In Europa, oggi, un operatore telecom deve rispettare 34 obblighi normativi, mentre una Big Tech appena una manciata. Il paradosso è che le piattaforme digitali sono diventate l’infrastruttura invisibile che regola la vita economica e sociale del continente. Eppure non pagano pegno.
«Le aziende europee non possono più competere con le mani legate dietro la schiena» ha detto senza mezzi termini Alessandro Gropelli, direttore di Connect Europe. Intanto i numeri parlano chiaro: tra il 2014 e il 2023, mentre la capitalizzazione media delle telco è calata dell’1,8% annuo, quella delle Big Tech è cresciuta del 36%. Il traffico aumenta, ma il valore resta altrove.
È un effetto boomerang a più livelli: meno regole equivalgono a meno tutele per i consumatori; la concorrenza è falsata; le aziende europee perdono attrattività e capacità di investimento. Il tutto mentre il traffico dati è destinato a triplicare entro il 2030.
Il report mette a nudo anche le distorsioni normative nei singoli Stati: l’Italia è classificata come uno dei Paesi “più restrittivi” per le telecomunicazioni, anche a causa del decreto Bersani del 2007, indicato come caso esemplare. L’impianto normativo nazionale è pensato per garantire diritti e protezioni, ma si ritorce contro chi investe, innova e assume.
Il punto è strategico. Se la forza negoziale europea doveva risiedere nella regolazione del digitale – unico vero campo dove Bruxelles ha competenza e influenza –, allora la rinuncia a imporre condizioni alle Big Tech rappresenta un suicidio politico. E coincide con la linea della debolezza.
Trump ha trasformato il dossier dazi in una ghigliottina: prendere o lasciare. Dazi al 10%, poi 30% e la minaccia di escalation se l’Europa prova a reagire con le stesse armi. Ma l’unica arma vera, la leva regolatoria, è rimasta nella fondina. La Commissione europea ha scelto di trattare, non di contrattare. Ha lasciato che il terreno di confronto venisse definito interamente a Washington.
Nel frattempo, le Big Tech continuano a drenare valore, a erodere concorrenza, a sottrarre margini fiscali.

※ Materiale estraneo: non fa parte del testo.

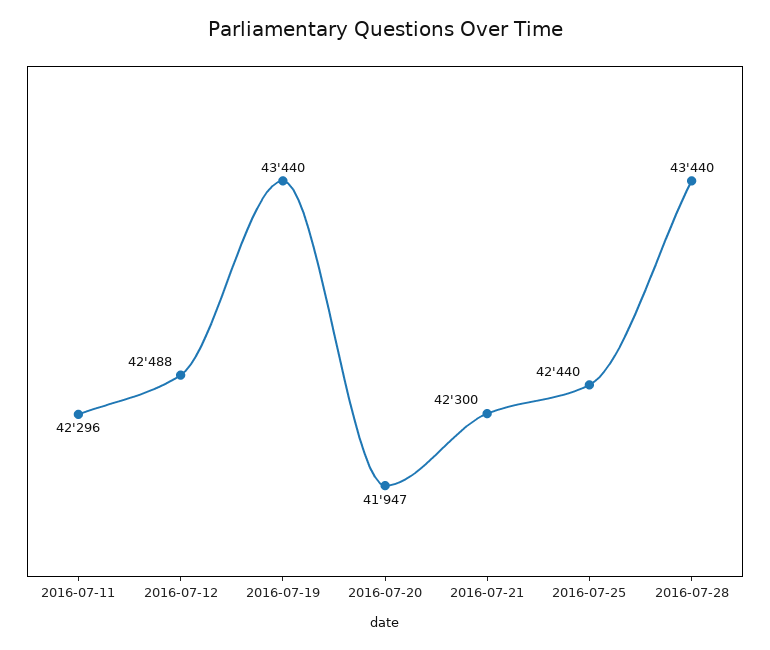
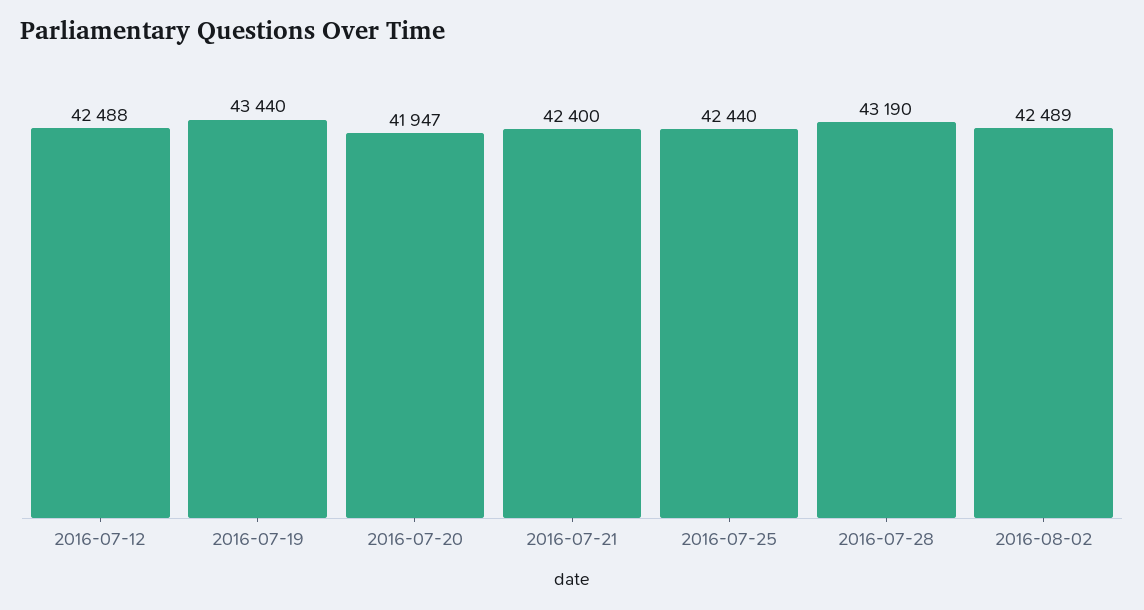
2016-07-11: 42296 -> none
2016-07-21: 42300 -> 42400
2016-07-28: 43440 -> 43190
2016-08-02: none -> 42489

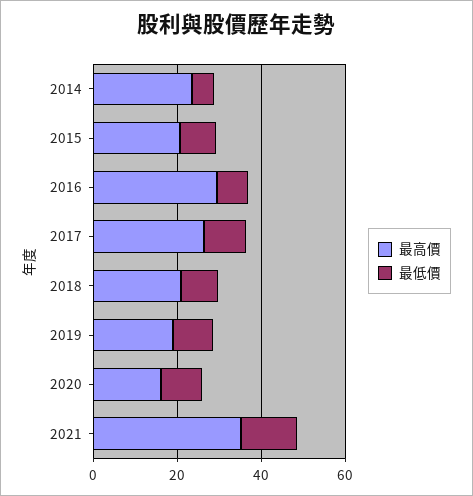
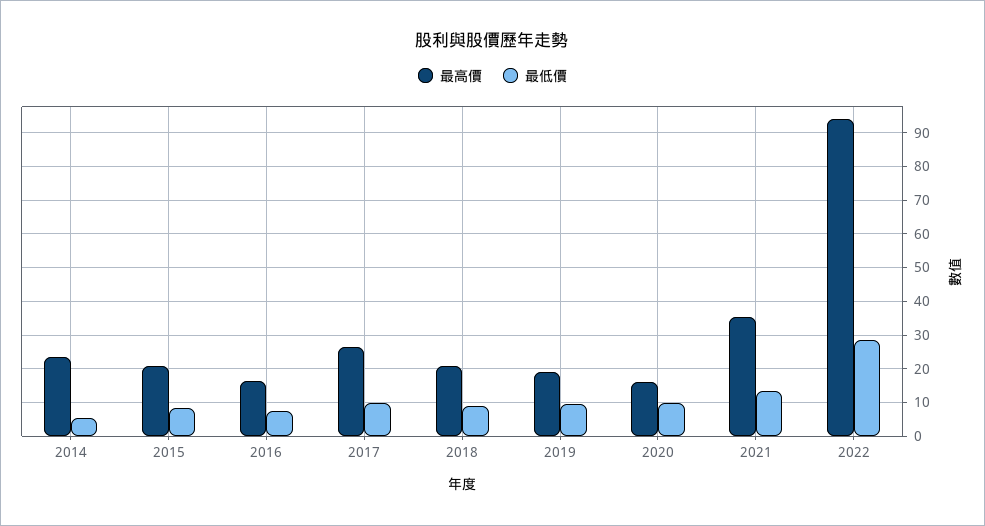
最高價, 2016: 30 -> 16
最高價, 2022: none -> 94
最低價, 2022: none -> 28

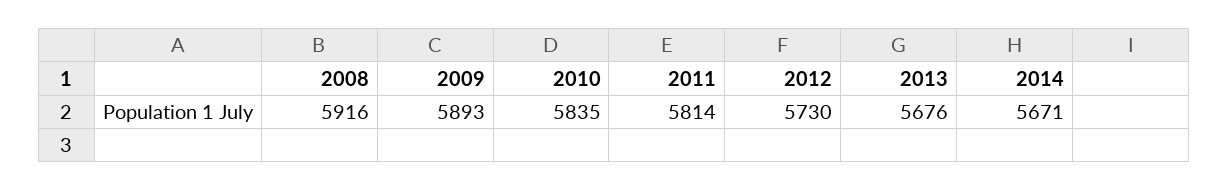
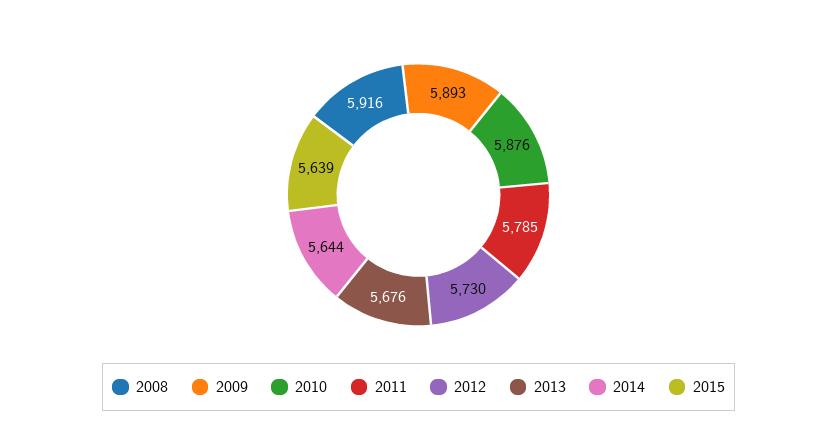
2010: 5835 -> 5876
2011: 5814 -> 5785
2014: 5671 -> 5644
2015: none -> 5639

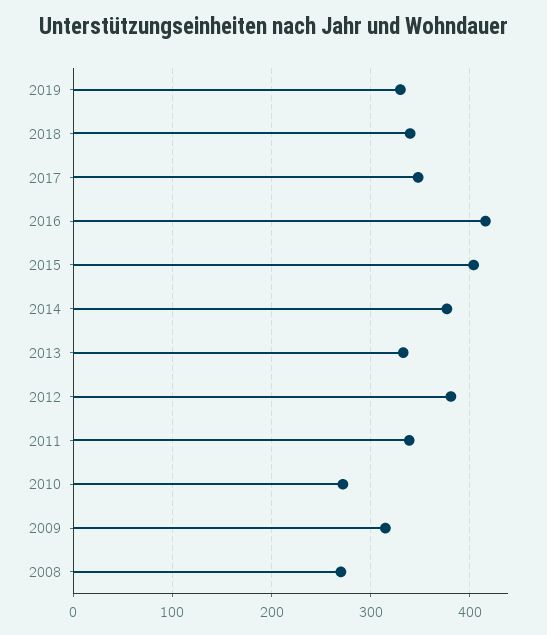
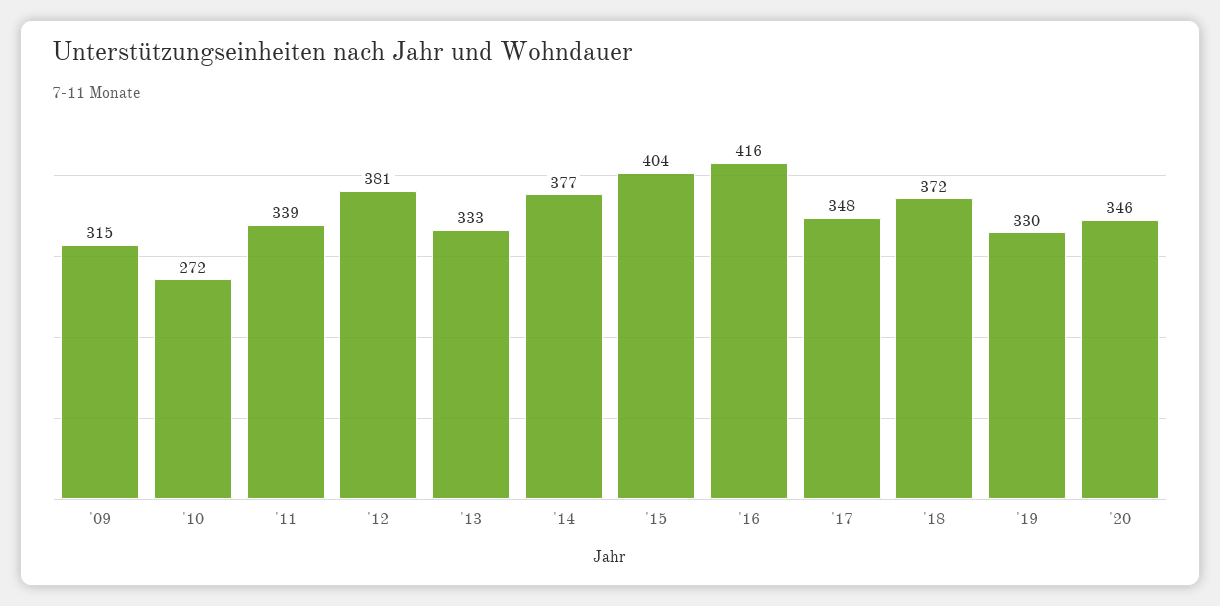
2018: 340 -> 372
2008: 270 -> none
'20: none -> 346

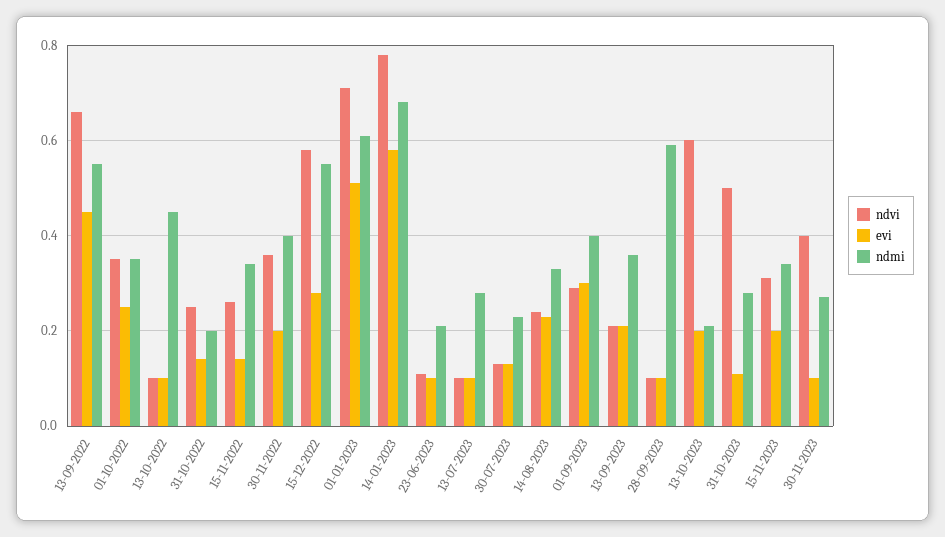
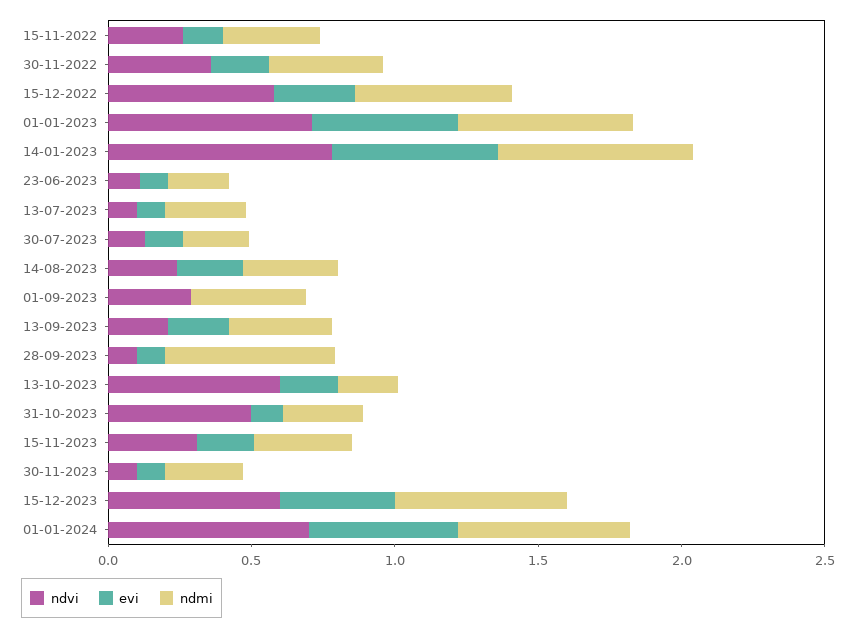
ndvi, 13-09-2022: 0.65 -> none
evi, 13-09-2022: 0.45 -> none
ndmi, 13-09-2022: 0.55 -> none
ndvi, 01-10-2022: 0.35 -> none
evi, 01-10-2022: 0.25 -> none
ndmi, 01-10-2022: 0.35 -> none
ndvi, 13-10-2022: 0.1 -> none
evi, 13-10-2022: 0.1 -> none
ndmi, 13-10-2022: 0.45 -> none
ndvi, 31-10-2022: 0.25 -> none
evi, 31-10-2022: 0.15 -> none
ndmi, 31-10-2022: 0.2 -> none
evi, 01-09-2023: 0.3 -> 0
ndvi, 30-11-2023: 0.4 -> 0.1
ndvi, 15-12-2023: none -> 0.6
evi, 15-12-2023: none -> 0.4
ndmi, 15-12-2023: none -> 0.6
ndvi, 01-01-2024: none -> 0.7
evi, 01-01-2024: none -> 0.5
ndmi, 01-01-2024: none -> 0.6

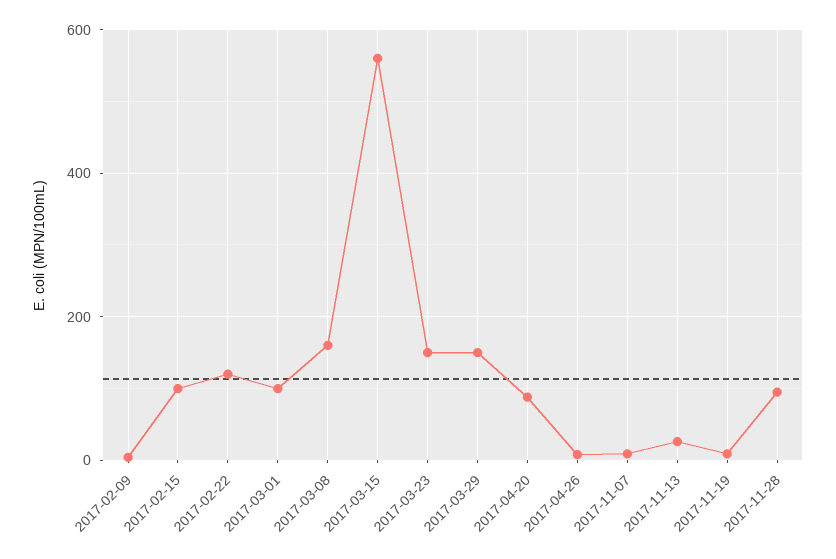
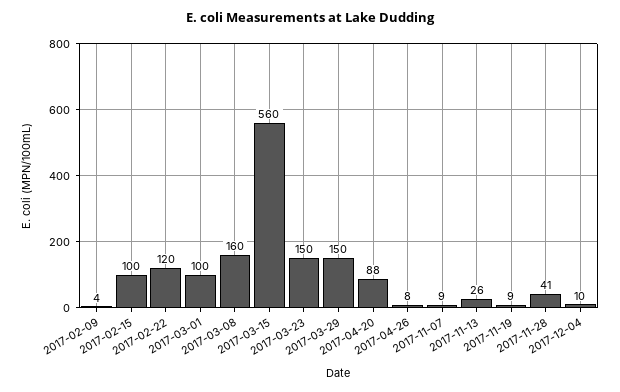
2017-11-28: 100 -> 41
2017-12-04: none -> 10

E l’Europa, invece di esigere compensazioni per l’uso delle proprie reti, si trova a dover giustificare la sua stessa esistenza industriale.
La guerra commerciale si combatte sul campo del digitale. E l’Europa l’ha già persa. Non per mancanza di mezzi, ma per assenza di volontà. In un continente che ha fatto del diritto la sua architrave politica, la rinuncia alla regolazione è un tradimento. Non dei mercati, ma dei cittadini.